● TASK BRIEF
Transcribe only the lines in the data below falling between the line with "background: #d946ef ->" and the line with "padding: 2px 16px", including those two lines, and leave out any picture.

● GIVEN DATA
== Segment start ==
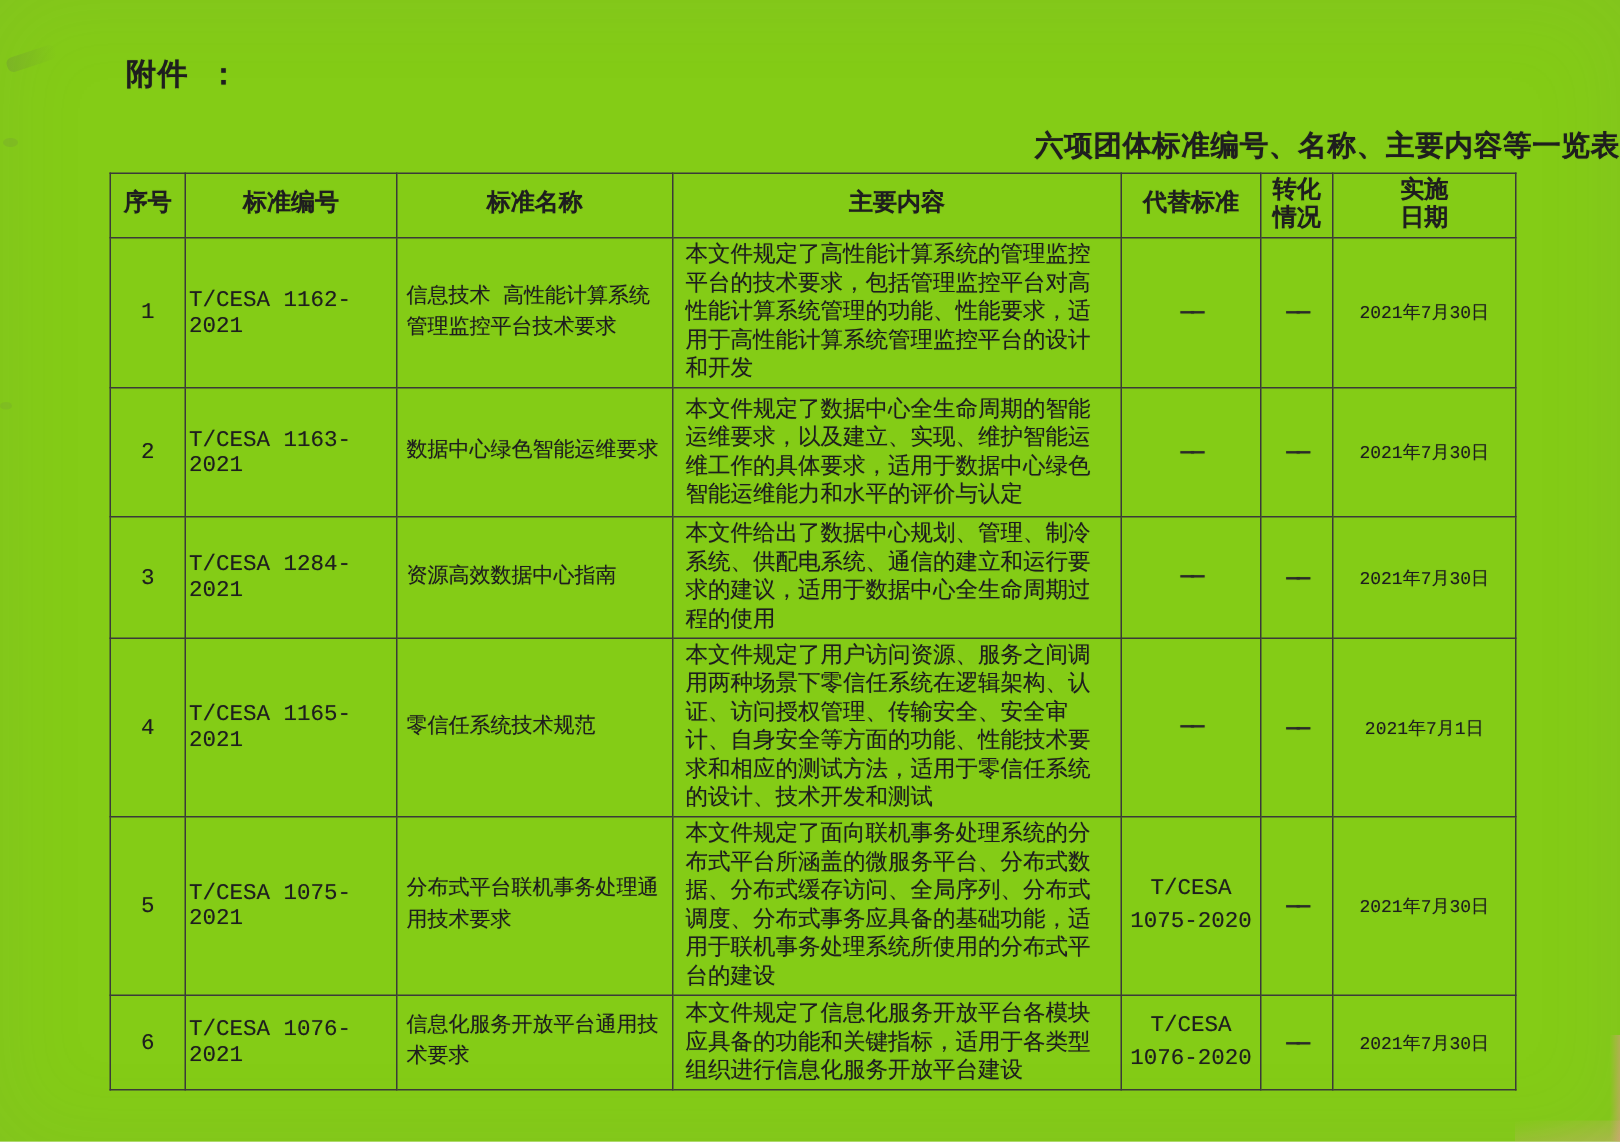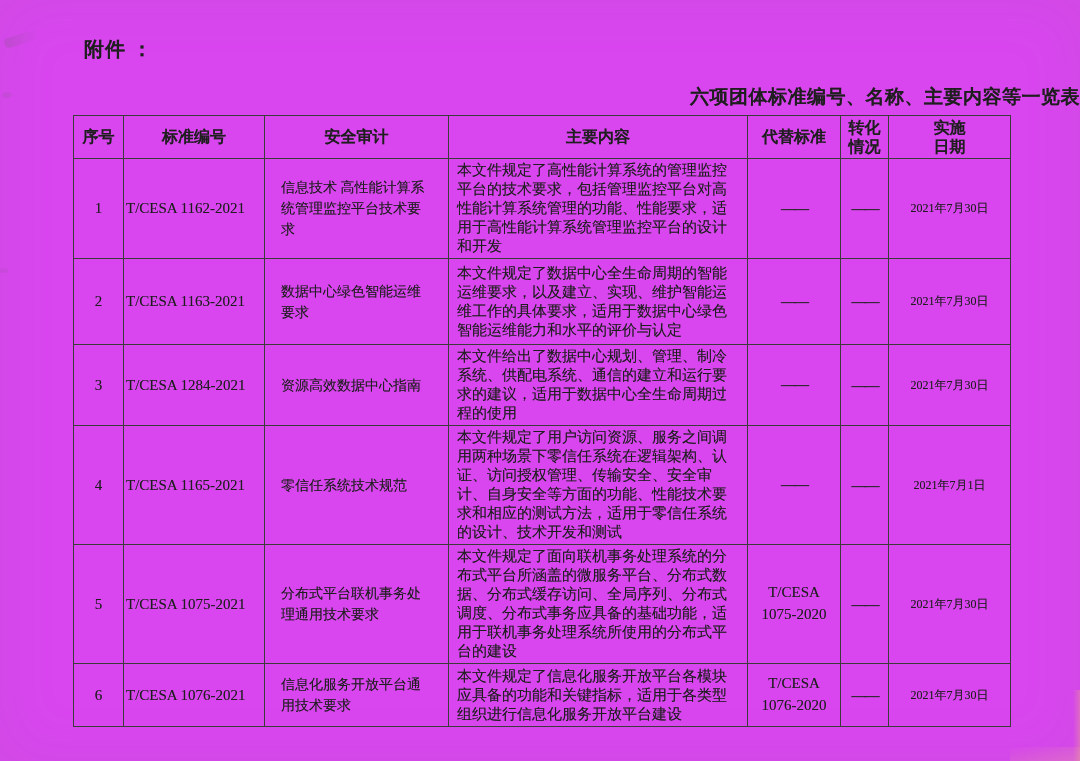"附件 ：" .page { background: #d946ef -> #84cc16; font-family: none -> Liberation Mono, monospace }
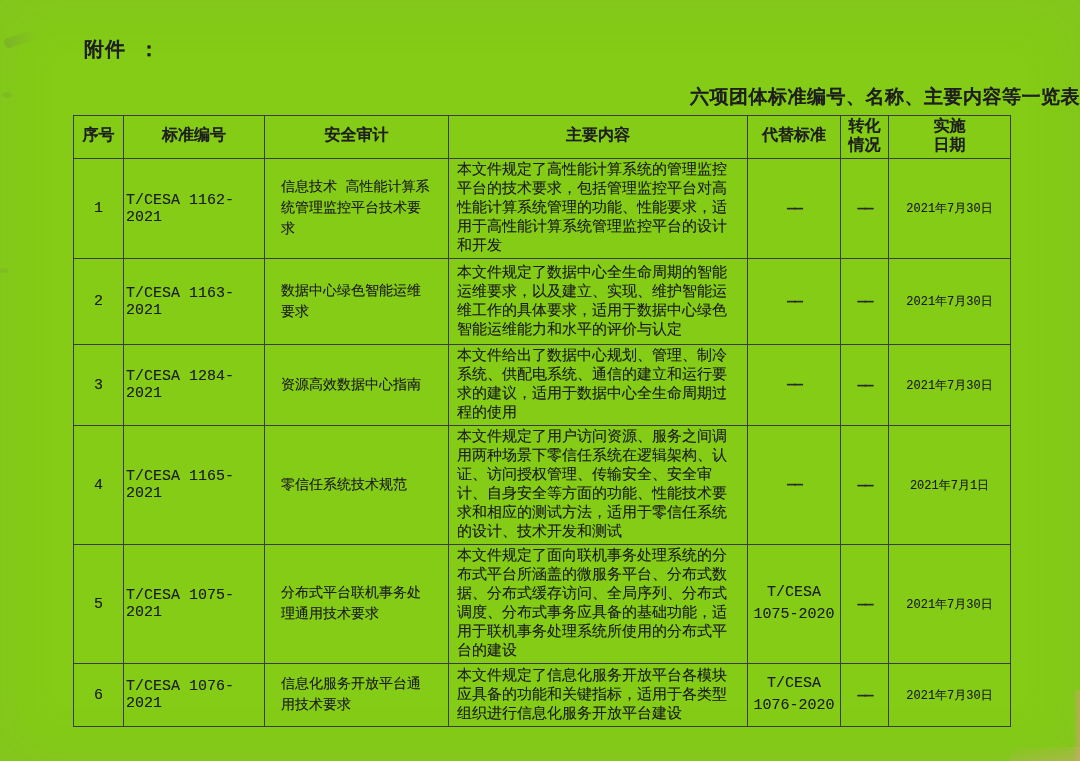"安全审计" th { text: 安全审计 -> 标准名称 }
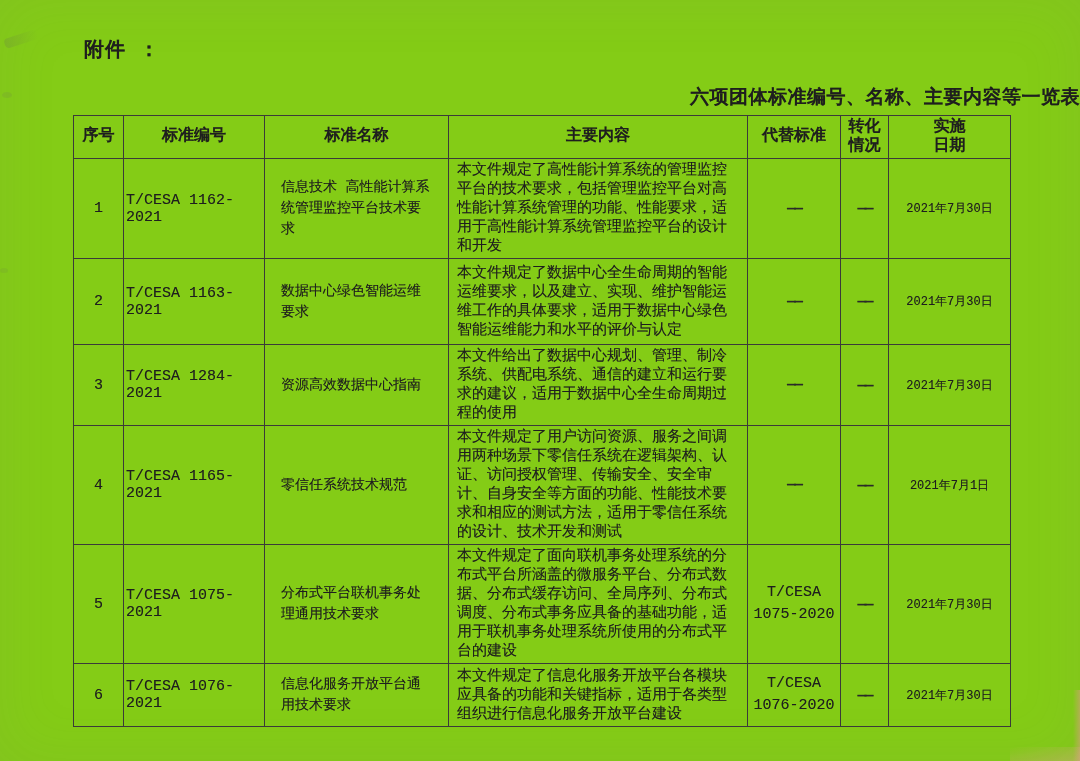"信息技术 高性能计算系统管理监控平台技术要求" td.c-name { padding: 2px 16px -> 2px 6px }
== Segment end ==
== Segment start ==
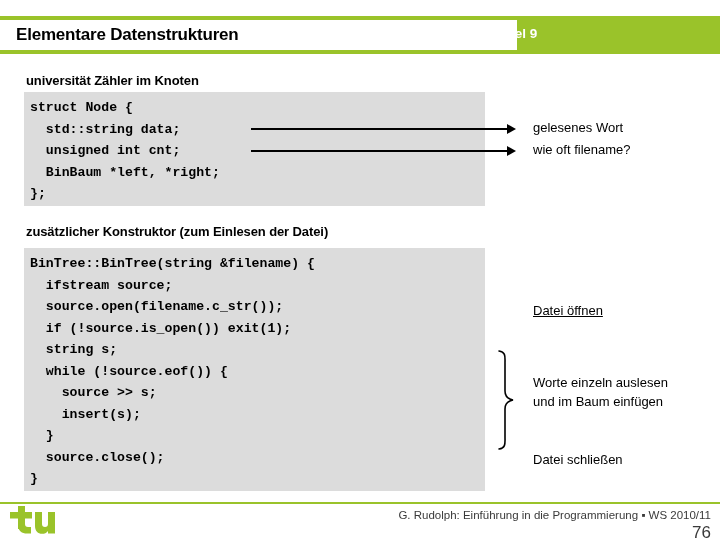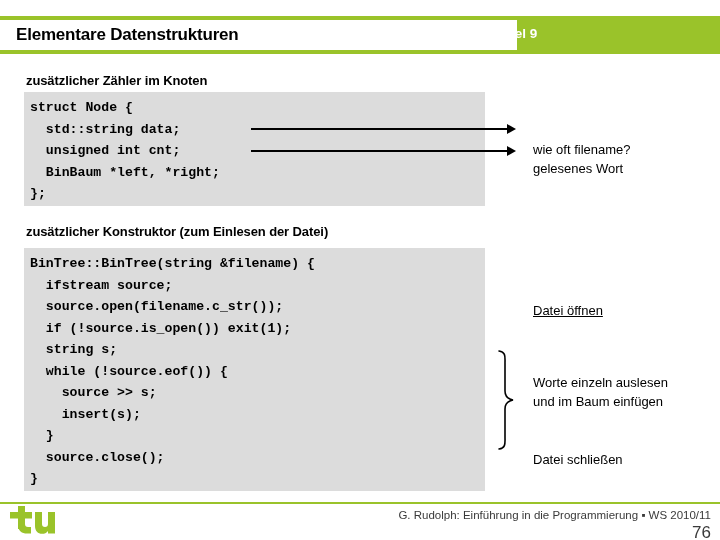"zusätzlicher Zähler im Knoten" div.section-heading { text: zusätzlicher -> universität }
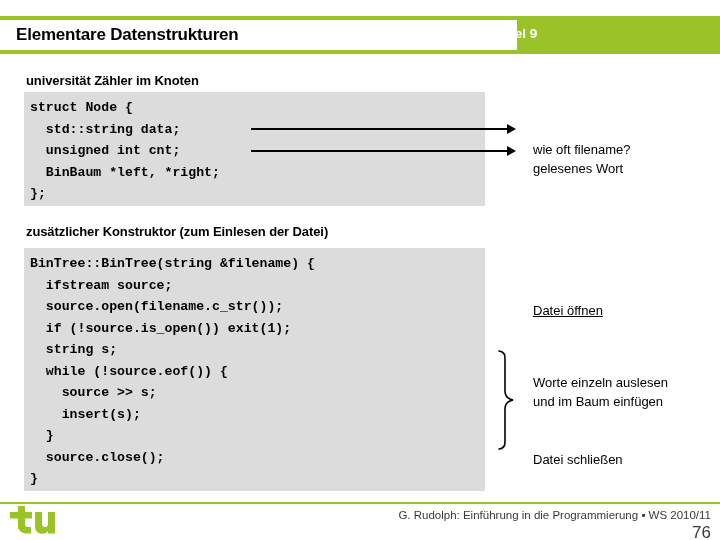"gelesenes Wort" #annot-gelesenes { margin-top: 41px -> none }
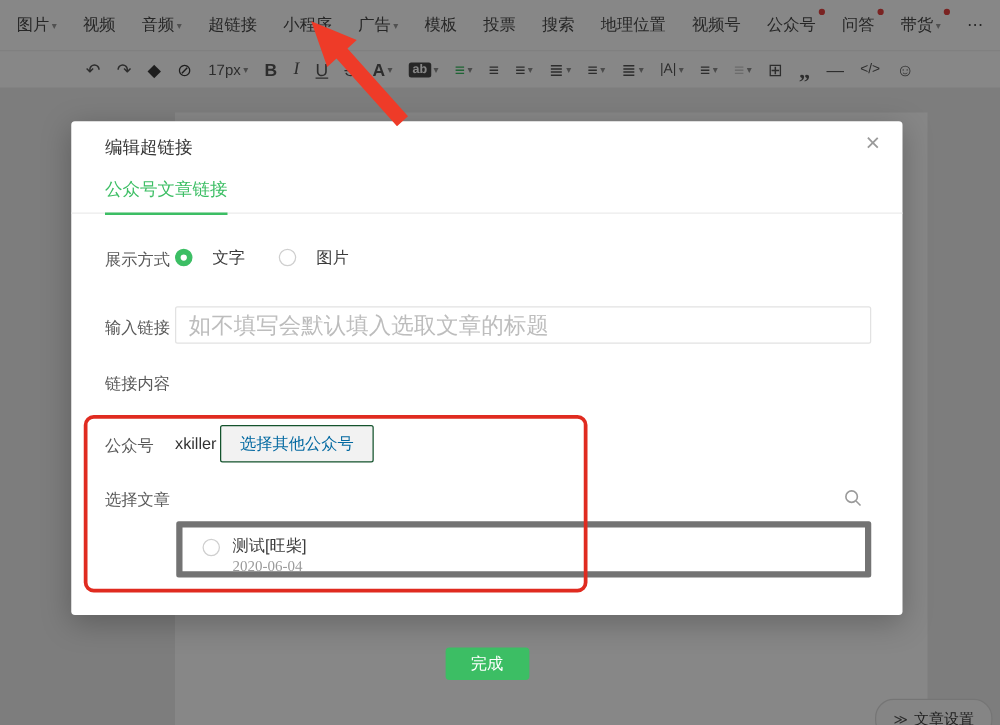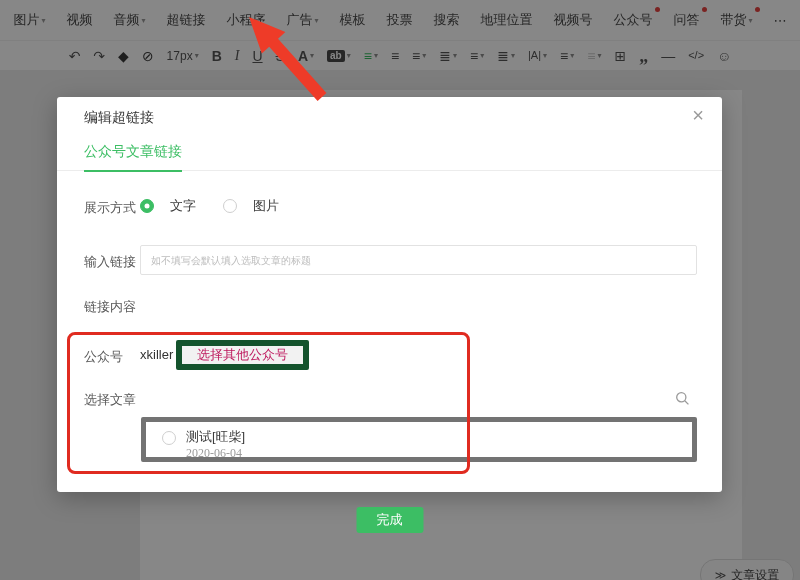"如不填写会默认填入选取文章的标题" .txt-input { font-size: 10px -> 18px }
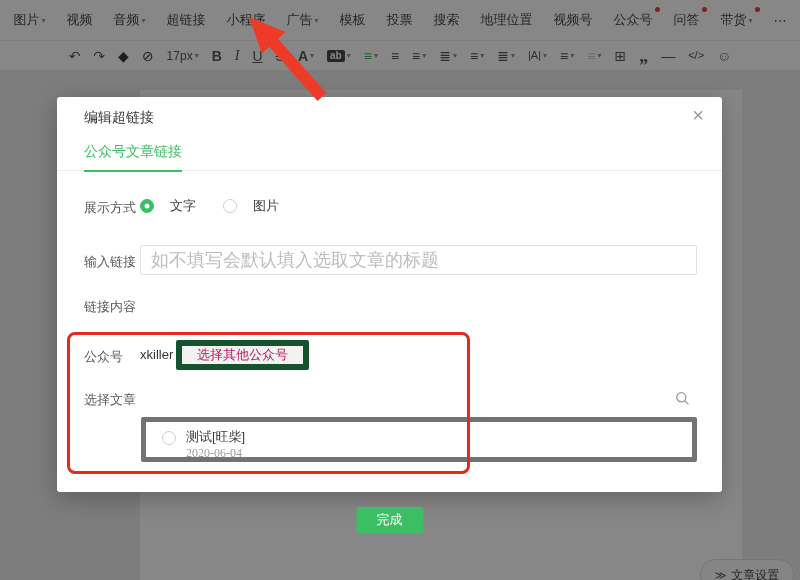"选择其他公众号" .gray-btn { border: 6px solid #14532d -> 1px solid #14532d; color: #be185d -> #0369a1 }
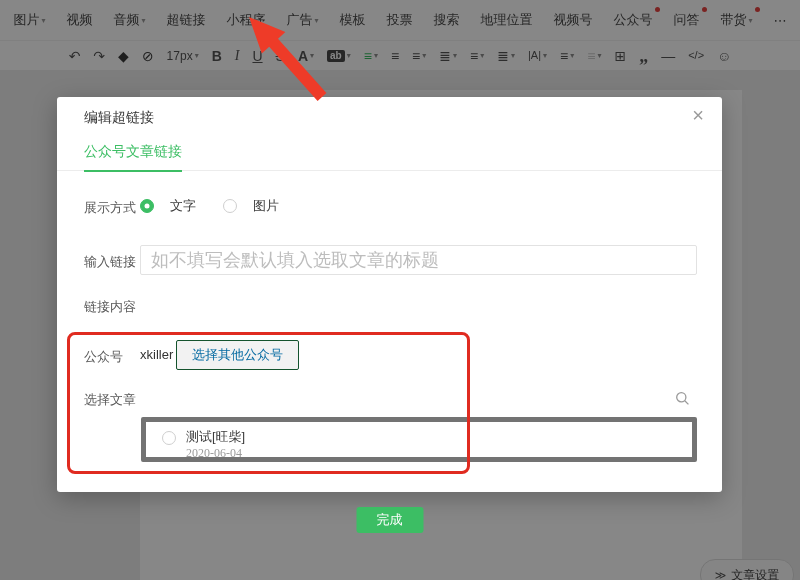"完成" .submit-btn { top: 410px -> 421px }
== Segment end ==
● ANSWER FOR THE TASK
"附件 ：" .page { background: #d946ef -> #84cc16; font-family: none -> Liberation Mono, monospace }
"安全审计" th { text: 安全审计 -> 标准名称 }
"信息技术 高性能计算系统管理监控平台技术要求" td.c-name { padding: 2px 16px -> 2px 6px }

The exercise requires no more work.